Work to complete: Your answer should be the exact lines of the records, starting with the one containing "of SIB20, regardless" and running to the end.
[Records supplied — start]
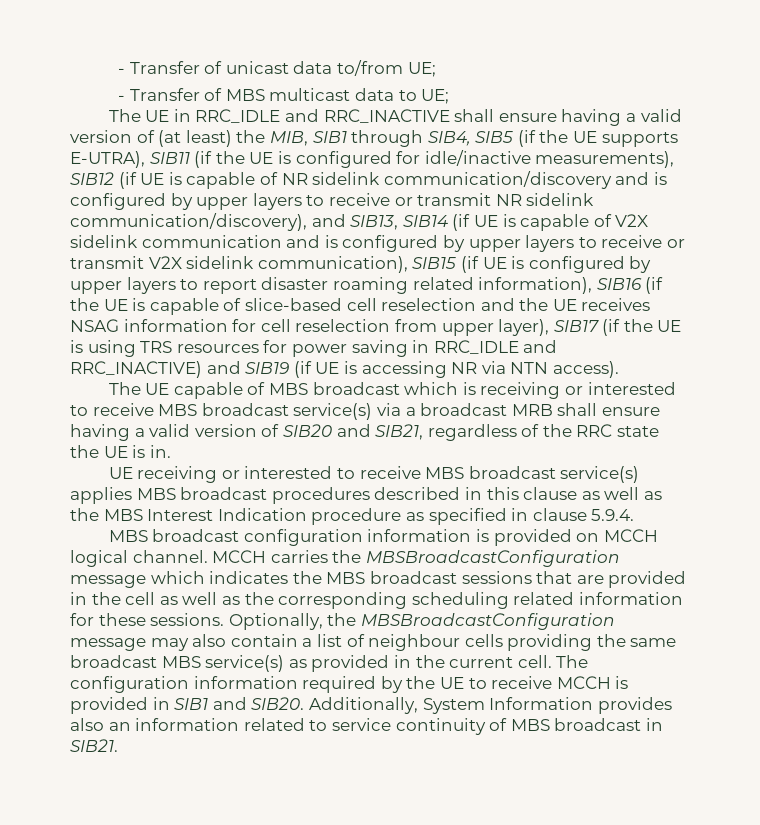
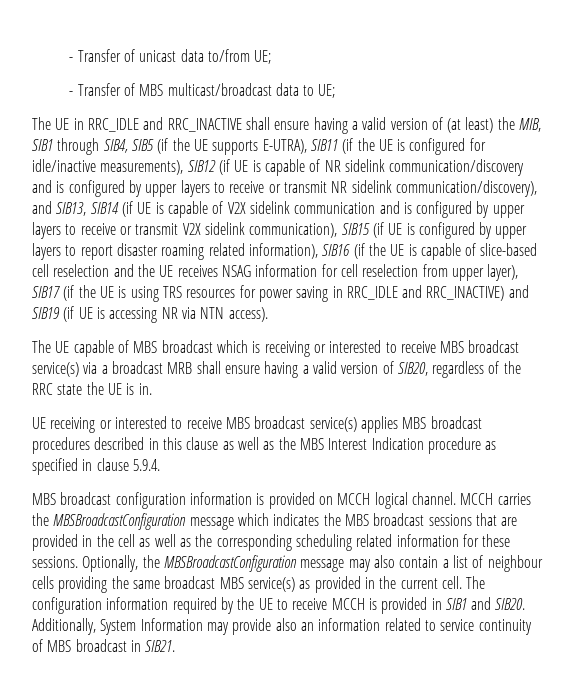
- - Transfer of MBS multicast data to UE;
+ - Transfer of MBS multicast/broadcast data to UE;
- The UE capable of MBS broadcast which is receiving or interested to receive MBS broadcast service(s) via a broadcast MRB shall ensure having a valid version of SIB20 and SIB21, regardless of the RRC state the UE is in.
+ The UE capable of MBS broadcast which is receiving or interested to receive MBS broadcast service(s) via a broadcast MRB shall ensure having a valid version of SIB20, regardless of the RRC state the UE is in.
- Additionally, System Information provides also an information related to service continuity of MBS broadcast in SIB21.
+ Additionally, System Information may provide also an information related to service continuity of MBS broadcast in SIB21.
[Records supplied — finish]
Answer to this exercise:
+ The UE capable of MBS broadcast which is receiving or interested to receive MBS broadcast service(s) via a broadcast MRB shall ensure having a valid version of SIB20, regardless of the RRC state the UE is in.
- Additionally, System Information provides also an information related to service continuity of MBS broadcast in SIB21.
+ Additionally, System Information may provide also an information related to service continuity of MBS broadcast in SIB21.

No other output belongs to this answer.